━━━━━ Data listing ━━━━━

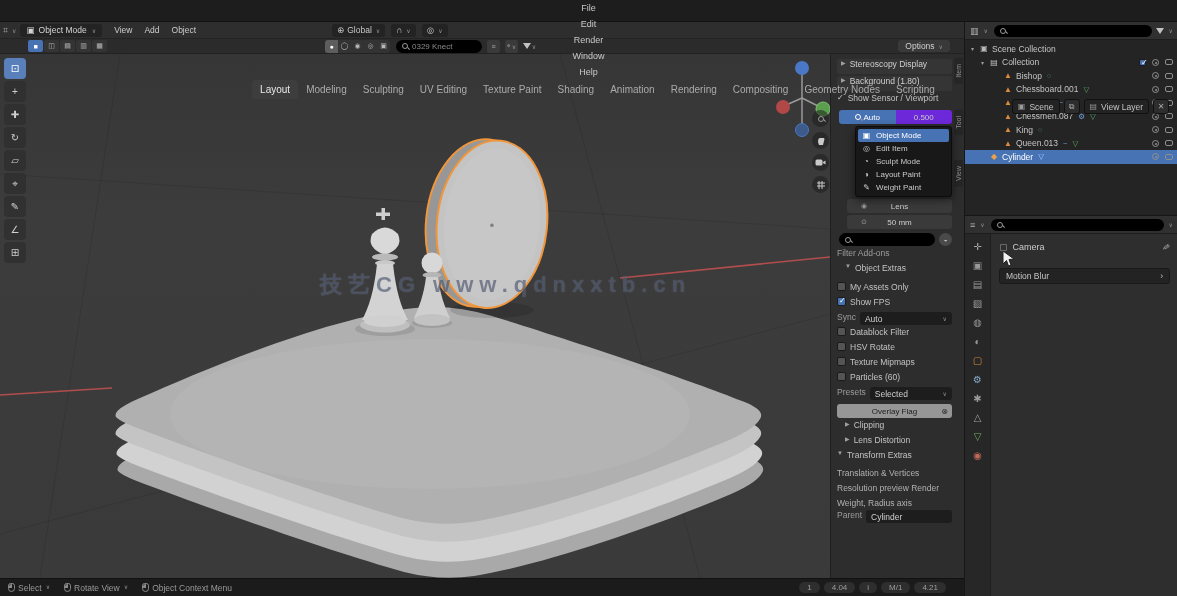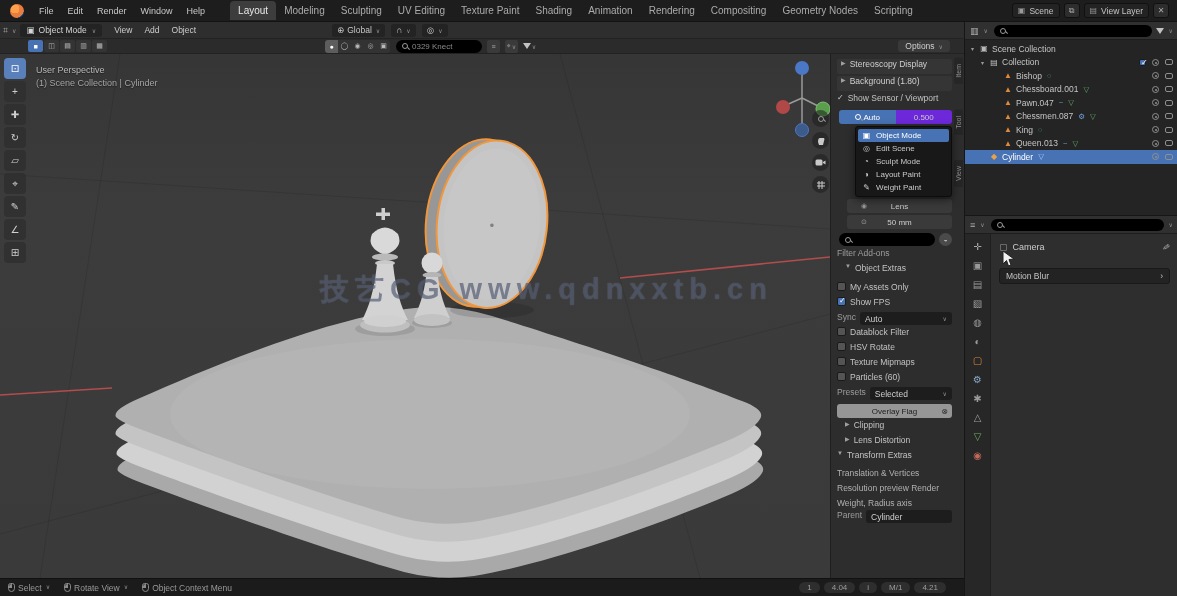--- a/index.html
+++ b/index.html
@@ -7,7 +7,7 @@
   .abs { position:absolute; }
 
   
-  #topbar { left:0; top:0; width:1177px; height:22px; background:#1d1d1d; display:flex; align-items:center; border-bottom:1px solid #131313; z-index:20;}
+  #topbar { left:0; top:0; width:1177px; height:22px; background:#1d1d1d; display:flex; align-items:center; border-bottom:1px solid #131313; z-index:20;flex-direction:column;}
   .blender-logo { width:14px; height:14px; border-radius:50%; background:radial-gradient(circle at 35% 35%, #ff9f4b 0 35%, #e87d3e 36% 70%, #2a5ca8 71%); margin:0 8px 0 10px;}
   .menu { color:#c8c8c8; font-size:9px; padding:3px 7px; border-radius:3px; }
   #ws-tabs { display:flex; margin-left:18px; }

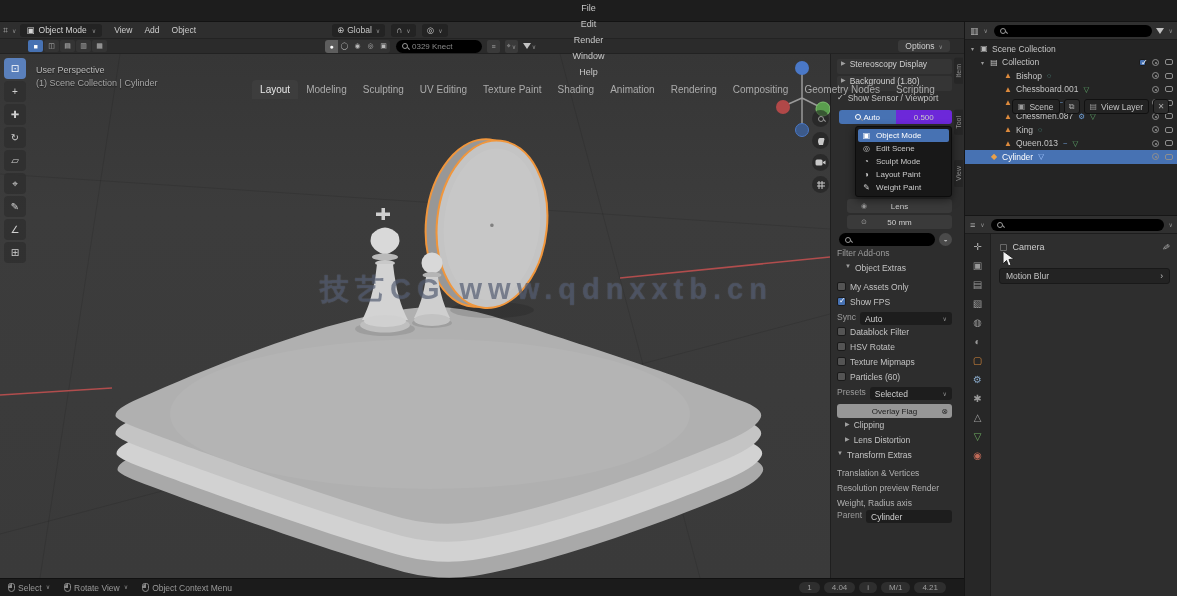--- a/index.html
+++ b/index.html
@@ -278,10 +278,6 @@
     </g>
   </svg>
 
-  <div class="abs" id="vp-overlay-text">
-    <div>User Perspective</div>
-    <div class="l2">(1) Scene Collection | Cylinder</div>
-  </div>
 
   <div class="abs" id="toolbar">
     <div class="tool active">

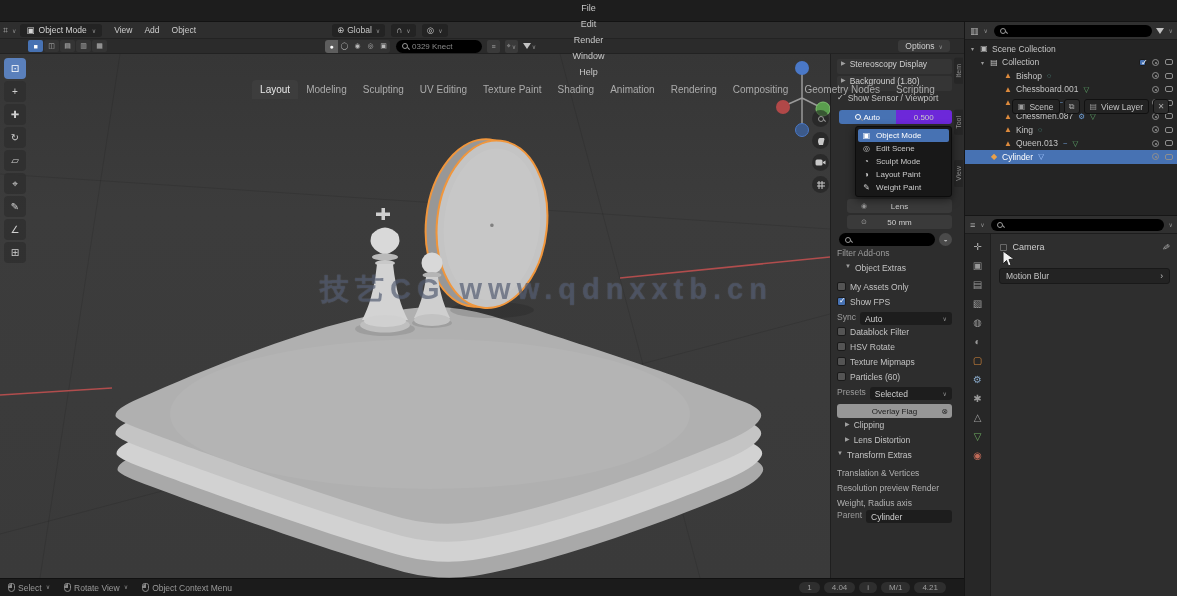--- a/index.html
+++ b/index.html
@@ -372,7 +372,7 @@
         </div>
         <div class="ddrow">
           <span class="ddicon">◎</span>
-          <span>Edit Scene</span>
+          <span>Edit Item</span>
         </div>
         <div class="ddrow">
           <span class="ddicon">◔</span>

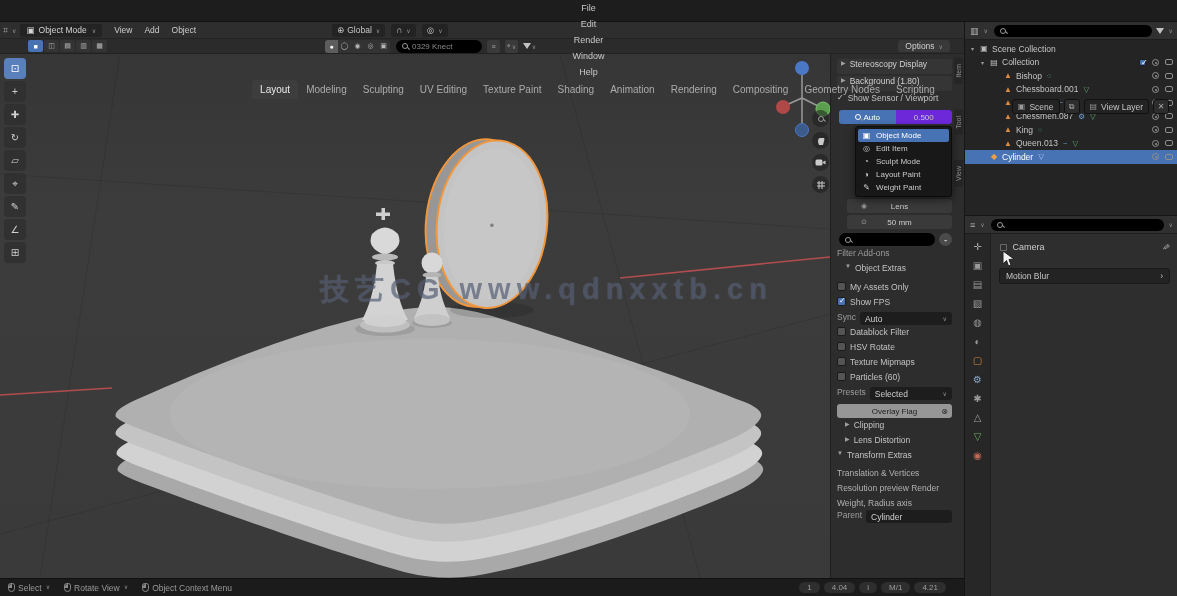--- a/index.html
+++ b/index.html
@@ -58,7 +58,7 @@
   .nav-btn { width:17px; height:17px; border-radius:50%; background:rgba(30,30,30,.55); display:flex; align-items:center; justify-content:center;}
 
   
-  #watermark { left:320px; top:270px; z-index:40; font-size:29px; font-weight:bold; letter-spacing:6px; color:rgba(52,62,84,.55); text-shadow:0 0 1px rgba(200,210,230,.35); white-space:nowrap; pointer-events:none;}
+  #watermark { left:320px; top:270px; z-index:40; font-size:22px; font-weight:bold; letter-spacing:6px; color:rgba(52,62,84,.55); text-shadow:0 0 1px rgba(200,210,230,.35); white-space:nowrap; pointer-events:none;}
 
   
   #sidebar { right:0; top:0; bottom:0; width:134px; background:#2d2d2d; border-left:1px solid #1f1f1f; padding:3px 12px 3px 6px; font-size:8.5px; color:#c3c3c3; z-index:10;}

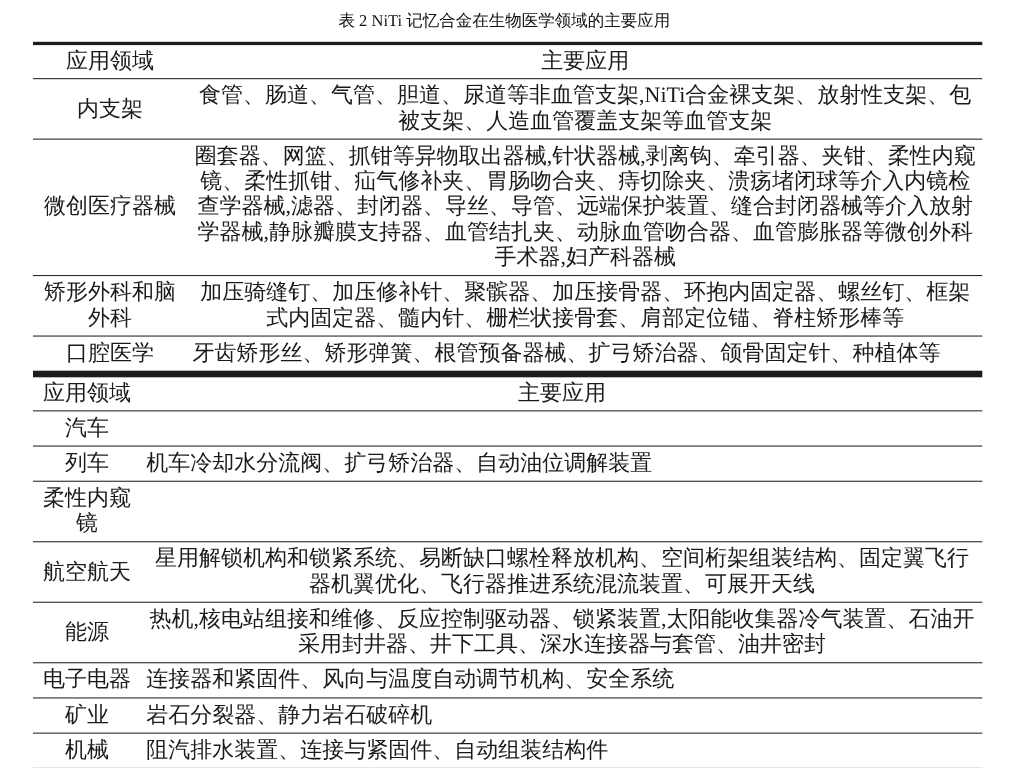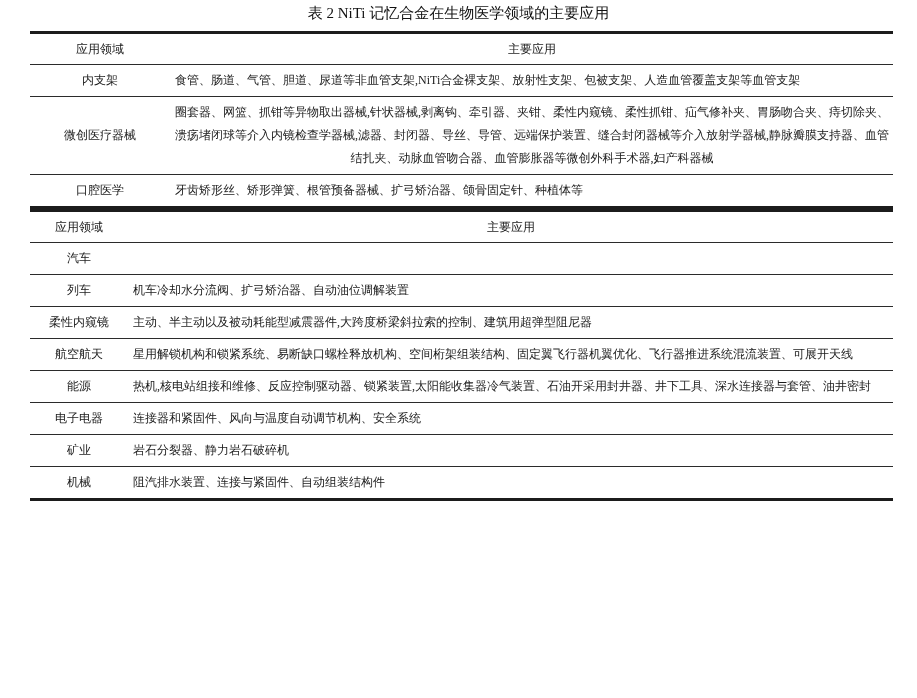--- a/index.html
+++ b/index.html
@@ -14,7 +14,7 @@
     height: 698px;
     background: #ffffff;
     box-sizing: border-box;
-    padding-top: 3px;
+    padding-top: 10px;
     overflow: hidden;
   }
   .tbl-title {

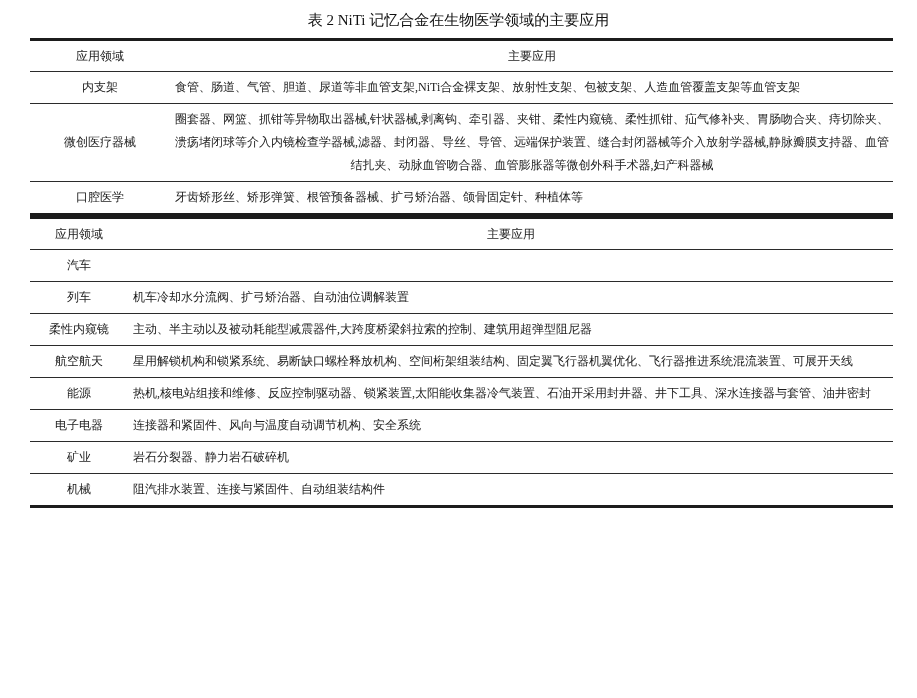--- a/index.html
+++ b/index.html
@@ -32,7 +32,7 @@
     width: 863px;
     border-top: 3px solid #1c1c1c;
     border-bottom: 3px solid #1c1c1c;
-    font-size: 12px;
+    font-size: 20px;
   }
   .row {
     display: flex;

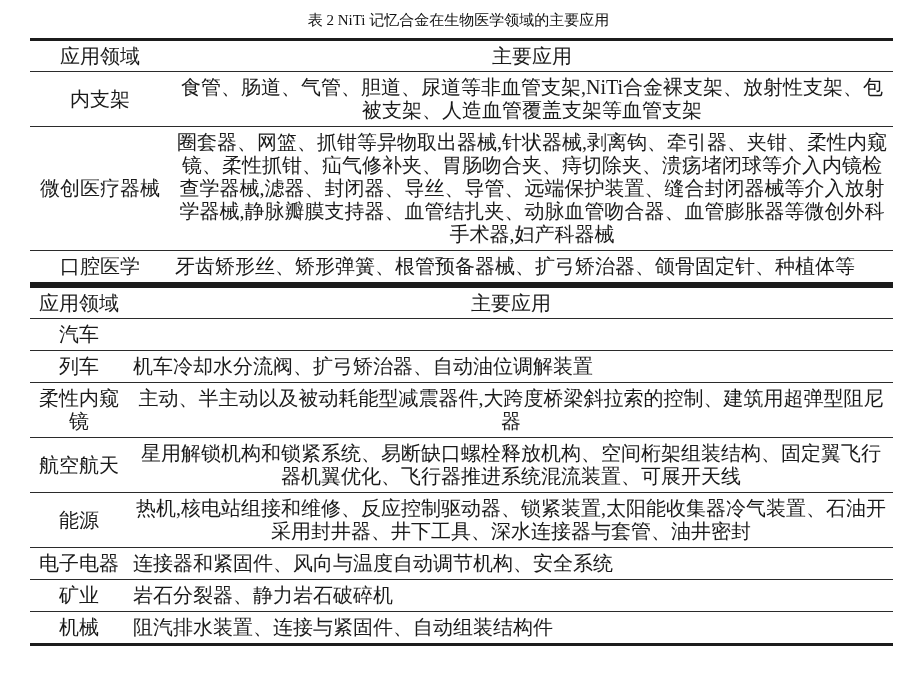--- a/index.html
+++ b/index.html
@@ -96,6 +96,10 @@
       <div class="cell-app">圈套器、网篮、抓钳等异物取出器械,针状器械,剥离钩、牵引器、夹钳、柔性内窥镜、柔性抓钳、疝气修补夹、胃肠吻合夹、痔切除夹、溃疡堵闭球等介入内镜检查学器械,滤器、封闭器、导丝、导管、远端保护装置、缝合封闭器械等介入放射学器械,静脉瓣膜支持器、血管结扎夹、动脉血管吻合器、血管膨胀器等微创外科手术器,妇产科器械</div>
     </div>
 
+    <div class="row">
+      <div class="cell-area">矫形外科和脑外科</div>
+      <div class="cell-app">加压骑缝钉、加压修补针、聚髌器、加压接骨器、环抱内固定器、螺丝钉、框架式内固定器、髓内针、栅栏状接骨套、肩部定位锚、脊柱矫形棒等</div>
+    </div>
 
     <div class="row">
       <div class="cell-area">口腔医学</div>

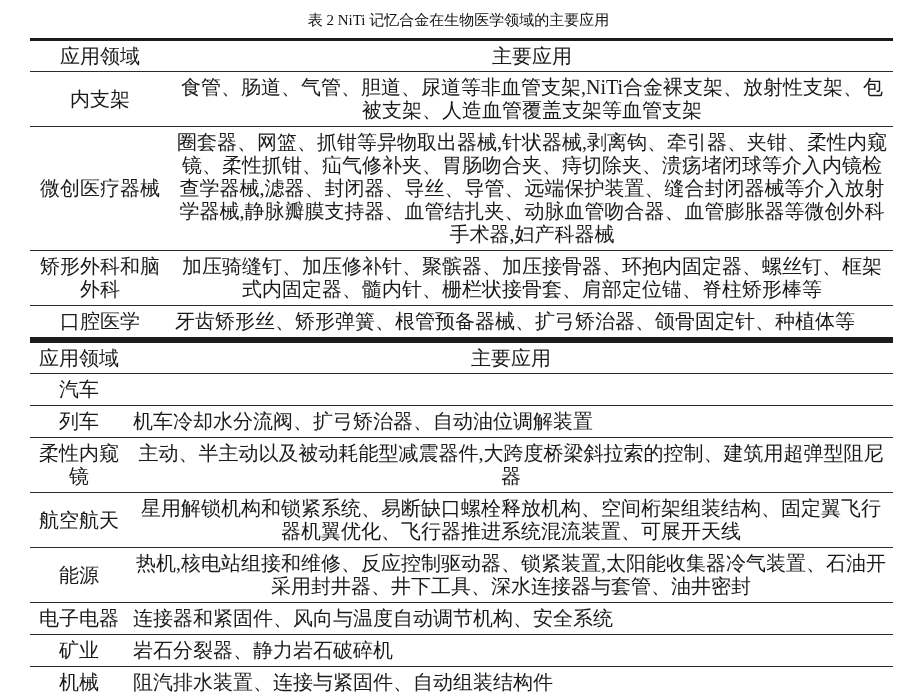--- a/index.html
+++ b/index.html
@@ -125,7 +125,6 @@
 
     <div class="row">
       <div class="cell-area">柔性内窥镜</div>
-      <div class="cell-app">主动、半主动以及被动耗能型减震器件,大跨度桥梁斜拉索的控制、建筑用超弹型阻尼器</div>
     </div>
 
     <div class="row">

━━━━━

To do
Using the entries above, say how many lines include the word "span", with no other output.

Response to this task
4